### Supplied data
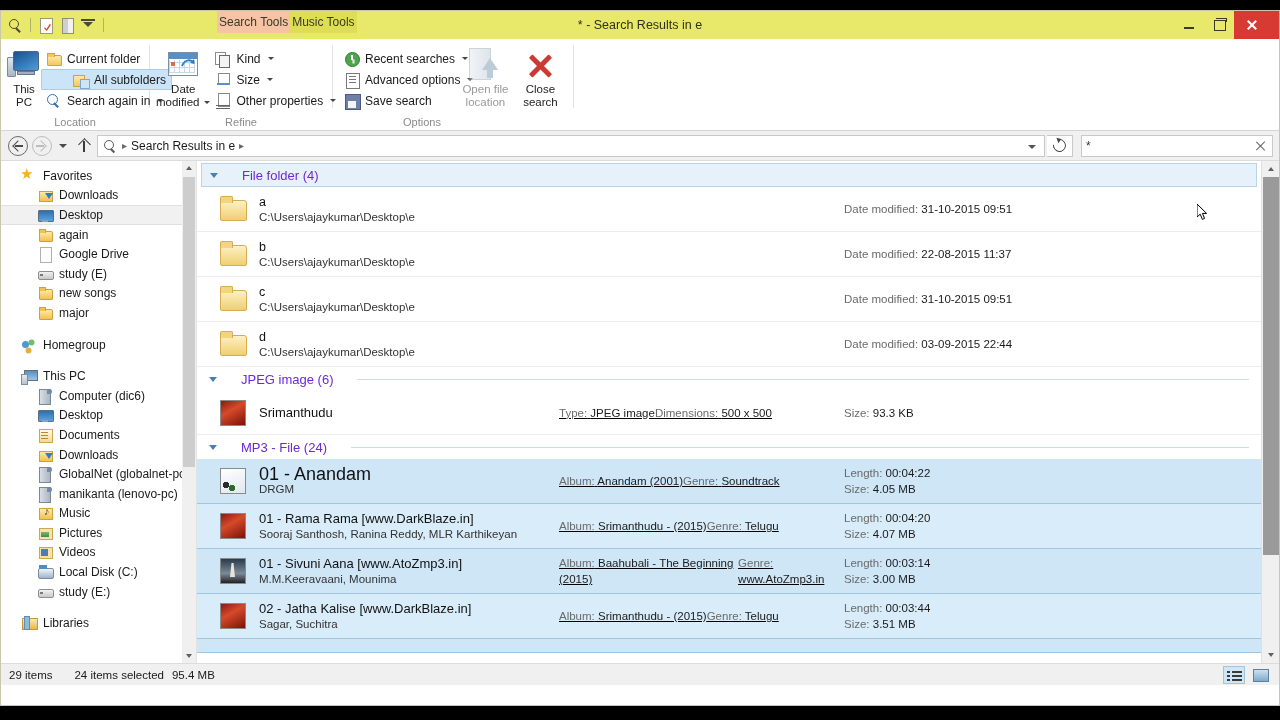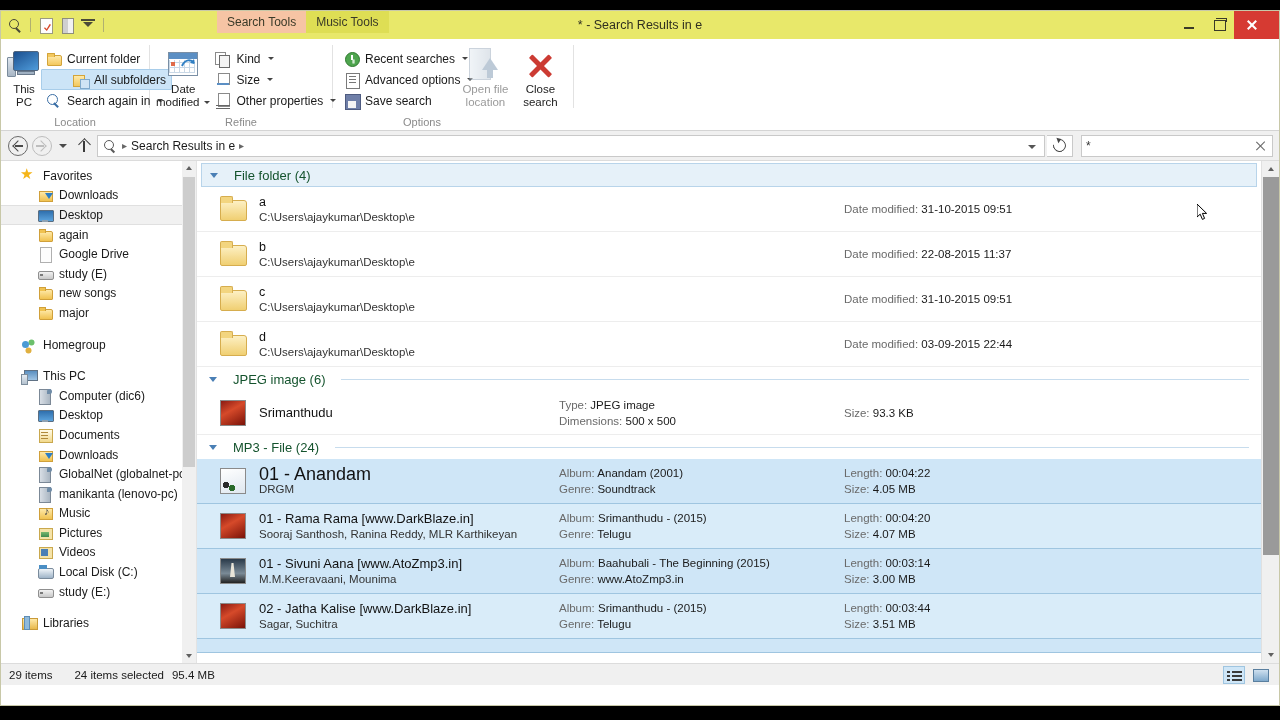--- a/index.html
+++ b/index.html
@@ -58,7 +58,7 @@
 
   #context-tabs { position:absolute; left:216px; top:0; display:flex; height:22px; }
   .ctx-tab {
-    height: 22px; padding: 0 10px; display:flex; align-items:center;
+    height: 22px; padding: 0 2px; display:flex; align-items:center;
     font-size: 12px; color: #3a3a28;
   }
   .ctx-search { background: #f6c4a4; }

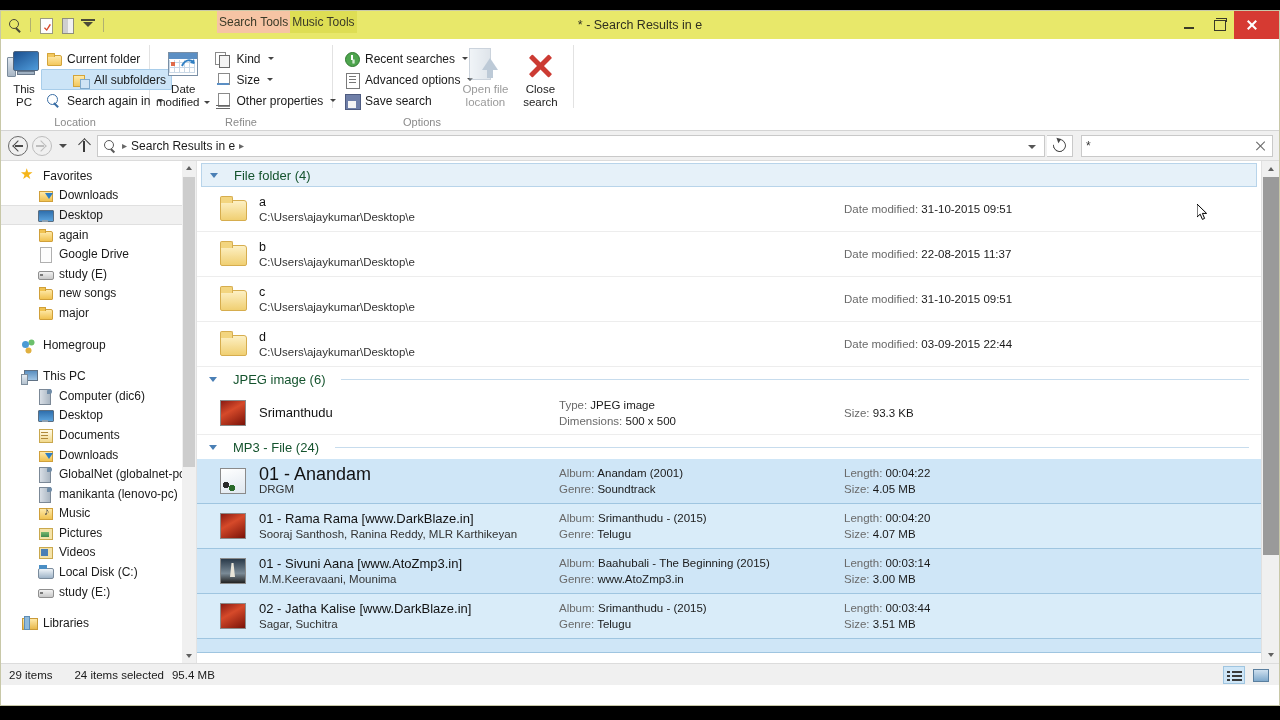--- a/index.html
+++ b/index.html
@@ -478,8 +478,8 @@
   #listwrap { position:absolute; left:0; top:0; right:18px; bottom:0; overflow:hidden; }
 
   .grpheader {
-    display:flex; align-items:center; gap:16px; height:24px; padding-left:12px;
-    color:#14532d; font-size:13px;text-align:right;
+    display:flex; align-items:center; gap:24px; height:24px; padding-left:12px;
+    color:#6d28d9; font-size:13px;text-align:right;
   }
   .grpheader.first { background:#e6f1f9; border:1px solid #b8d4ea; margin:2px 4px 0 4px; padding-left:8px; }
   .grpheader .gtri { width:0;height:0; border-left:4px solid transparent; border-right:4px solid transparent; border-top:5px solid #4a7fb5; }

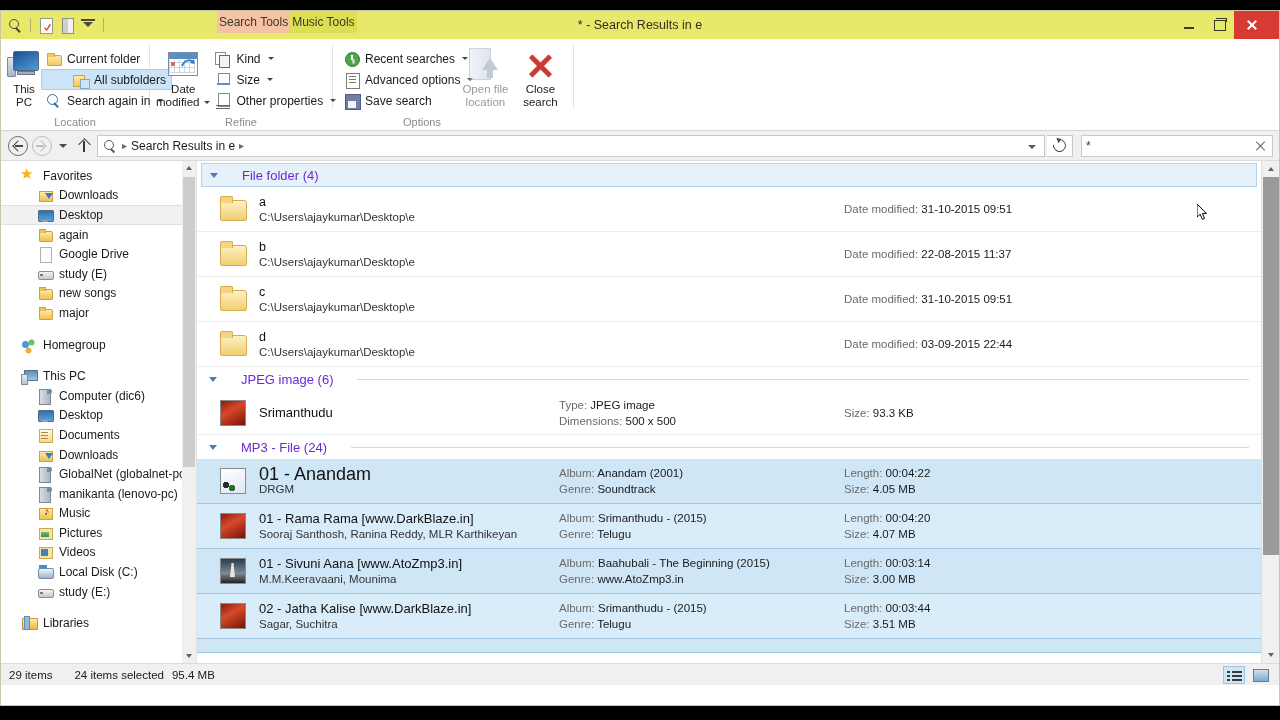--- a/index.html
+++ b/index.html
@@ -495,7 +495,7 @@
   .col-name { width: 300px; display:flex; flex-direction:column; justify-content:center; }
   .nm { font-size:12.5px; color:#111; line-height:16px; }
   .sub { font-size:11.5px; color:#333; line-height:15px; }
-  .col-mid { width: 285px; display:flex; flex-direction:column; justify-content:center; font-size:11.5px; line-height:16px; }
+  .col-mid { width: 285px; display:flex; flex-direction:row; justify-content:flex-start; font-size:11.5px; line-height:16px;text-decoration:underline; }
   .col-right { flex:1; display:flex; flex-direction:column; justify-content:center; font-size:11.5px; line-height:16px; }
   .lbl { color:#6a6a6a; }
   .val { color:#1a1a1a; }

### What you should do
Reproduce each line of the material in which the string "solid" occurs.

### Exercise output
   .grpheader.first { background:#e6f1f9; border:1px solid #b8d4ea; margin:2px 4px 0 4px; padding-left:8px; }
   .grpheader .gtri { width:0;height:0; border-left:4px solid transparent; border-right:4px solid transparent; border-top:5px solid #4a7fb5; }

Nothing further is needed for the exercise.